Wisconsin, Michigan and Pennsylvania all inexplicably stopped counting around midnight. “I actually took screen shots before I went to bed,” wrote Wayne Allyn Root, a political analyst. “Trump was winning Michigan by over 300,000 votes when they stopped counting. He was up in Wisconsin by over 100,000. In Pennsylvania he was up almost 700,000 votes. But in the wee hours of the morning, I took a new screenshot. Suddenly Biden was up by 9,000 in Wisconsin and 30,000 in Michigan. How’d that happen? I thought they stopped counting?”

Mr. Trump doubled his share of the black vote with 12%, the highest any Republican has gotten since Richard Nixon in 1960. He also got 38% of the Hispanic vote, 10 points higher than his 28% in 2016. Yet Mr. Biden somehow outperformed Barack Obama among minority voters and by 12 million more votes overall than Mr. Obama got in 2008.

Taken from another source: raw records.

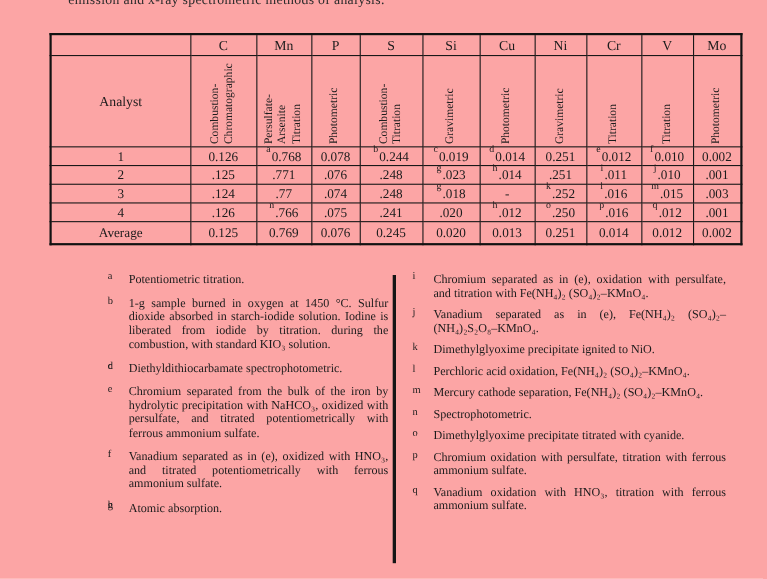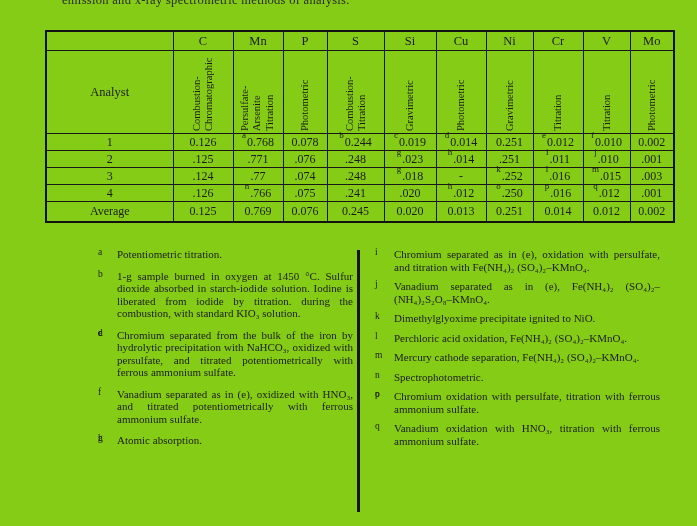--- a/index.html
+++ b/index.html
@@ -6,7 +6,7 @@
   #page{
     position:relative;
     width:697px;height:526px;
-    background:#84cc16;
+    background:#fca5a5;
     overflow:hidden;
     font-family:"Liberation Serif","DejaVu Serif",serif;
     color:#1c1c1c;

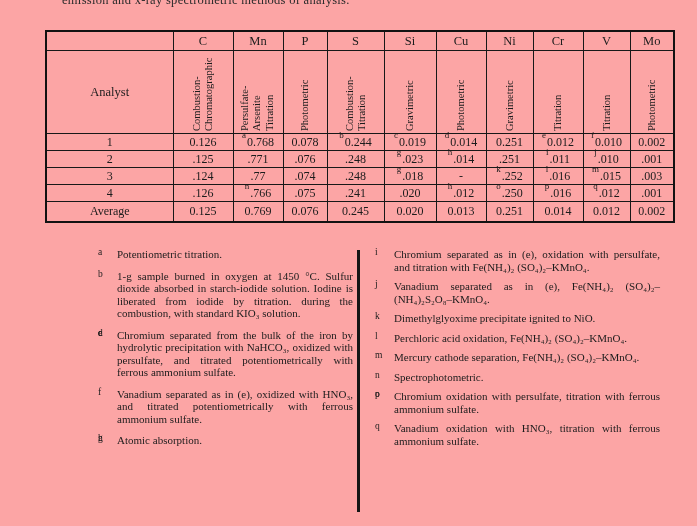--- a/index.html
+++ b/index.html
@@ -215,7 +215,7 @@
       <div class="fnote"><span class="mark">a</span><span>Potentiometric titration.</span></div>
       <div class="fnote"><span class="mark">b</span><span>1-g sample burned in oxygen at 1450 °C. Sulfur dioxide absorbed in starch-iodide solution. Iodine is liberated from iodide by titration. during the combustion, with standard KIO₃ solution.</span></div>
       <div class="fnote"><span class="mark">c</span></div>
-      <div class="fnote"><span class="mark">d</span></div>
+      <div class="fnote"><span class="mark">d</span><span>Diethyldithiocarbamate spectrophotometric.</span></div>
       <div class="fnote"><span class="mark">e</span><span>Chromium separated from the bulk of the iron by hydrolytic precipitation with NaHCO₃, oxidized with persulfate, and titrated potentiometrically with ferrous ammonium sulfate.</span></div>
       <div class="fnote"><span class="mark">f</span><span>Vanadium separated as in (e), oxidized with HNO₃, and titrated potentiometrically with ferrous ammonium sulfate.</span></div>
       <div class="fnote"><span class="mark">g</span></div>

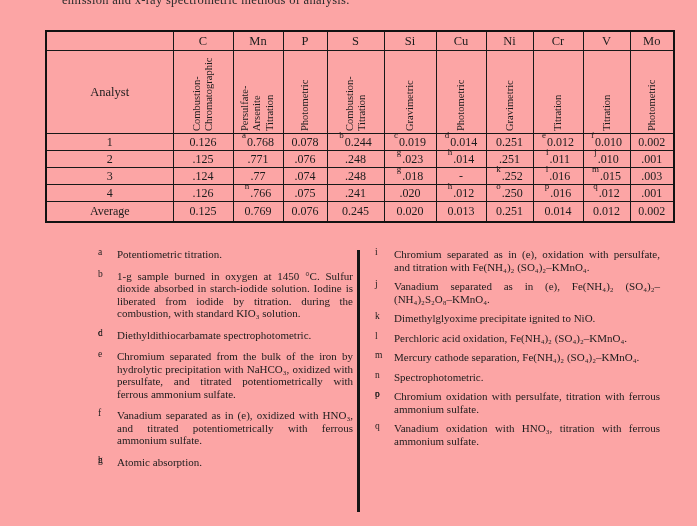--- a/index.html
+++ b/index.html
@@ -229,7 +229,7 @@
       <div class="fnote"><span class="mark">l</span><span>Perchloric acid oxidation, Fe(NH₄)₂ (SO₄)₂–KMnO₄.</span></div>
       <div class="fnote"><span class="mark">m</span><span>Mercury cathode separation, Fe(NH₄)₂ (SO₄)₂–KMnO₄.</span></div>
       <div class="fnote"><span class="mark">n</span><span>Spectrophotometric.</span></div>
-      <div class="fnote"><span class="mark">o</span></div>
+      <div class="fnote"><span class="mark">o</span><span>Dimethylglyoxime precipitate titrated with cyanide.</span></div>
       <div class="fnote"><span class="mark">p</span><span>Chromium oxidation with persulfate, titration with ferrous ammonium sulfate.</span></div>
       <div class="fnote"><span class="mark">q</span><span>Vanadium oxidation with HNO₃, titration with ferrous ammonium sulfate.</span></div>
     </div>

In several states, including Arizona and Pennsylvania, courts or election officials overrode constitutionally established election procedures. Courts – including the U.S. Supreme Court – dismissed many challenges on technicalities.

Google, Facebook, Twitter, Instagram and YouTube suppressed conservatives while elevating liberals. Harvard-trained researcher Robert Epstein, a Hillary Clinton supporter, told Congress that Big Tech algorithms are steering literally millions of votes to Democrats.

Fifty national security experts lied to the American people. They suggested in a letter that the New York Post’s factual account of Hunter Biden’s laptop with details about his addictions and Biden family corruption in Ukraine, China and Russia was “Russian disinformation.” Big Tech and the media ruthlessly censored the Post story.

A Media Research Center survey in seven swing states (Arizona, Georgia, Michigan, Nevada, North Carolina, Pennsylvania and Wisconsin) found that 45.1% of Biden voters polled said they were “unaware of the financial scandal enveloping Biden and his son, Hunter.” At least 9% said they would not have voted for Biden had they known.

All this said, we are stuck with Mr. Biden and need to look forward. Virginia Republican congressional candidate Hung Cao was asked if he thought Mr. Biden had been fairly elected. He didn’t take the bait, instead responding:

“Sir, Joe Biden is the president of the United States. If you don’t believe me, go to your gas pumps or go to your grocery stores, and that’ll tell you who is.”